Am 22. Mai, zwei Uhr nachmittags, erblickten wir den Tafelberg am Vorgebirge der Guten Hoffnung. Da man den Aufenthalt in der Tafelbucht in dieser Jahreszeit für unsicher hält, richtete ich meinen Lauf nach der False Bay und ging am 24. in der inneren Bucht vor Anker. Hier trafen wir ein von Europa kommendes Schiff der Holländischen Ostindischen Kompanie, fünf andere holländische Schiffe und ein französisches Schiff an. Nachdem ich das Fort begrüßt und eine gleiche Anzahl Kanonenschüsse als Gegengruß empfangen hatte, ging ich an Land. In der Tafelbucht lag noch ein anderes, nach Europa bestimmtes holländisches Schiff, dem ich Briefe an die Admiralität mitgab.
Ich traf sogleich Anstalten, unsere Weiterreise zu ermöglichen. Das Schiff musste überall kalfatert werden, denn es war so leck, dass wir auf der Fahrt vom Kap Hoorn bis hierher stündlich hatten pumpen müssen. Dazu mussten die Segel und das Tauwerk ausgebessert werden. Unsere nächste Sorge aber bestand darin, alle Vorräte zu untersuchen, die zum Teil verdorben waren, besonders der Schiffszwieback. Einstweilen ließ ich der Mannschaft täglich frisches Fleisch, dazu reichlich Brot und Gemüse verabreichen.
Einige Tage nach unserer Ankunft begab ich mich nach Kapstadt und machte Sr. Exzellenz, dem Herrn Gouverneur van der Graaf, meine Aufwartung. Er begünstigte unsere Angelegenheiten so sehr, dass wir kaum die Entfernung von der Kapstadt spürten, woher wir unsere Vorräte beziehen mussten. Während unseres Aufenthalts suchte ich auch allerlei Sämereien von Pflanzen zu bekommen, die in Tahiti von Wert sein konnten. Der Oberst Gordon, Befehlshaber der am Kap stationierten Truppen, erwies mir dabei manche Hilfeleistung. Als jemand den Schiffbruch des englischen Ostindienschiffes »Grosvenor« erwähnte, bedauerte der Oberst, dass man eine Äußerung von ihm so habe auslegen können, als bestehe für die Angehörigen der unglücklichen Schiffsgesellschaft noch einige Hoffnung.

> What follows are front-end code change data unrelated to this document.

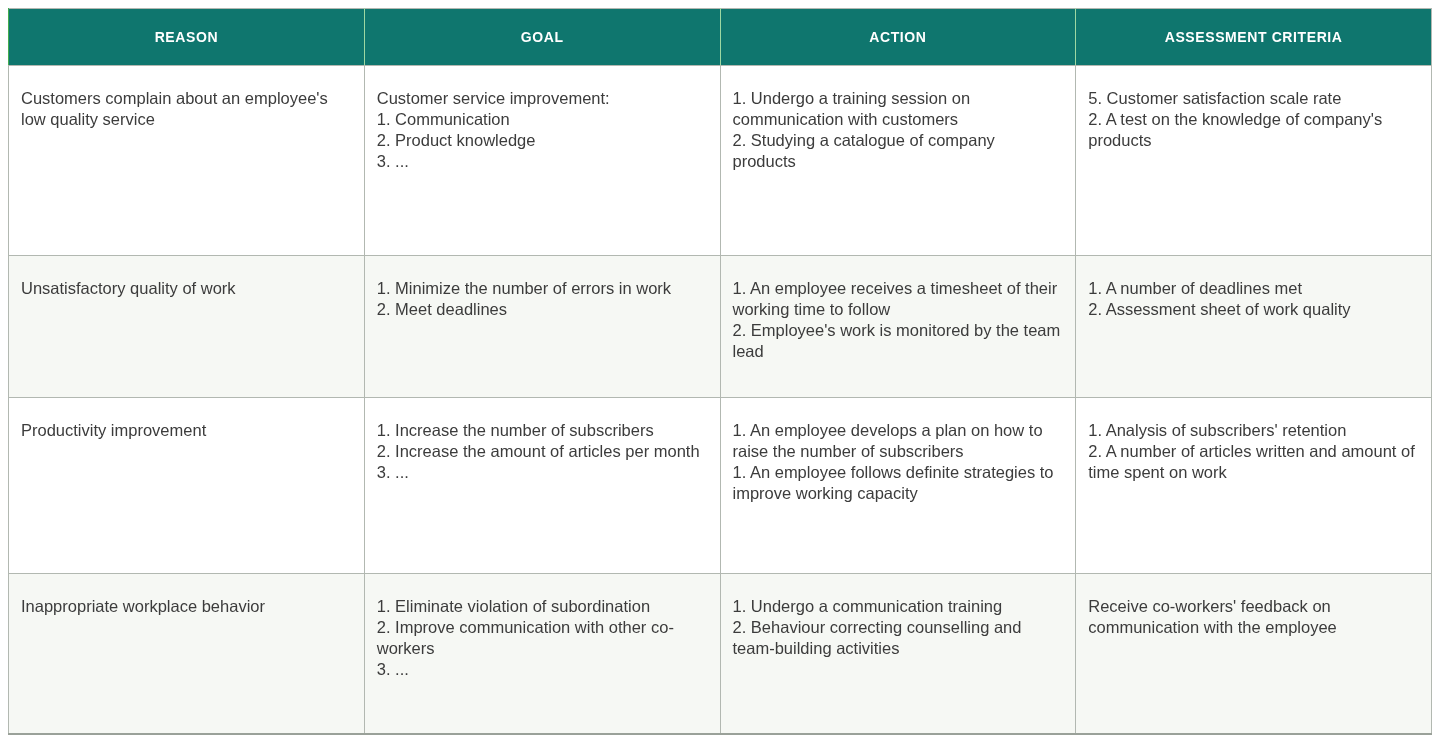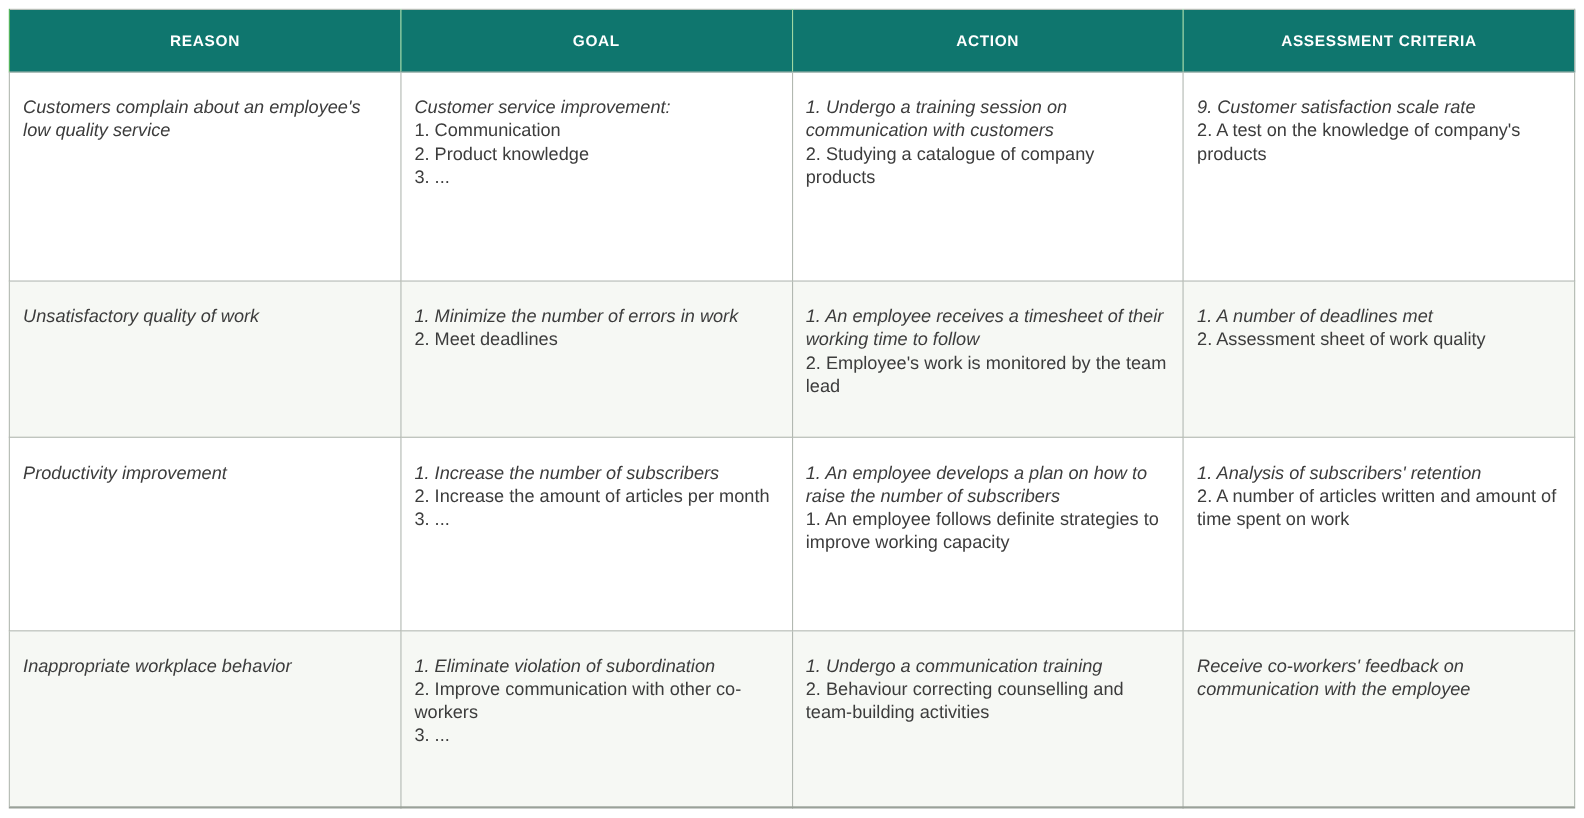--- a/index.html
+++ b/index.html
@@ -50,21 +50,21 @@
   tr.row-alt td { background: #f6f8f4; }
   tr.row-1 { height: 190px; }
   tr.row-2 { height: 142px; padding-left: 48px; }
   tr.row-3 { height: 176px; }
   tr.row-4 { height: 160px; }
   td p {
     margin: 0 0 0 0;
     padding: 0;
   }
   td p + p { }
-  td p:first-child { margin-top: 12px; font-style: italic; }
+  td p:first-child { margin-top: 12px; }
 </style>
 </head>
 <body>
 
 <div class="page">
   <table class="pip-table">
     <colgroup>
         <col>
         <col>
         <col>
@@ -87,21 +87,21 @@
           <p>Customer service improvement:</p>
           <p>1. Communication</p>
           <p>2. Product knowledge</p>
           <p>3. ...</p>
         </td>
         <td>
           <p>1. Undergo a training session on communication with customers</p>
           <p>2. Studying a catalogue of company products</p>
         </td>
         <td>
-          <p>9. Customer satisfaction scale rate</p>
+          <p>5. Customer satisfaction scale rate</p>
           <p>2. A test on the knowledge of company's products</p>
         </td>
       </tr>
       <tr class="row-2 row-alt">
         <td>
           <p>Unsatisfactory quality of work</p>
         </td>
         <td>
           <p>1. Minimize the number of errors in work</p>
           <p>2. Meet deadlines</p>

Er erzählte, auf einer Reise in das Land der Kaffern habe er einen Eingeborenen angetroffen, der ihm berichtete, dass sich unter seinen Landsleuten eine weiße Frau mit ihrem Kind aufhalte. Oft umarme sie das Kind und weine bitterlich. Da der Oberst sich auf der Rückreise befand und gesundheitlich stark gelitten hatte, konnte er nicht mehr tun, als den Eingeborenen durch Geschenke zu gewinnen, der Frau einen Brief und ihm die Antwort zu überbringen. Der Kaffer versprach dies hocherfreut, allein er hat nichts wieder von sich sehen oder hören lassen.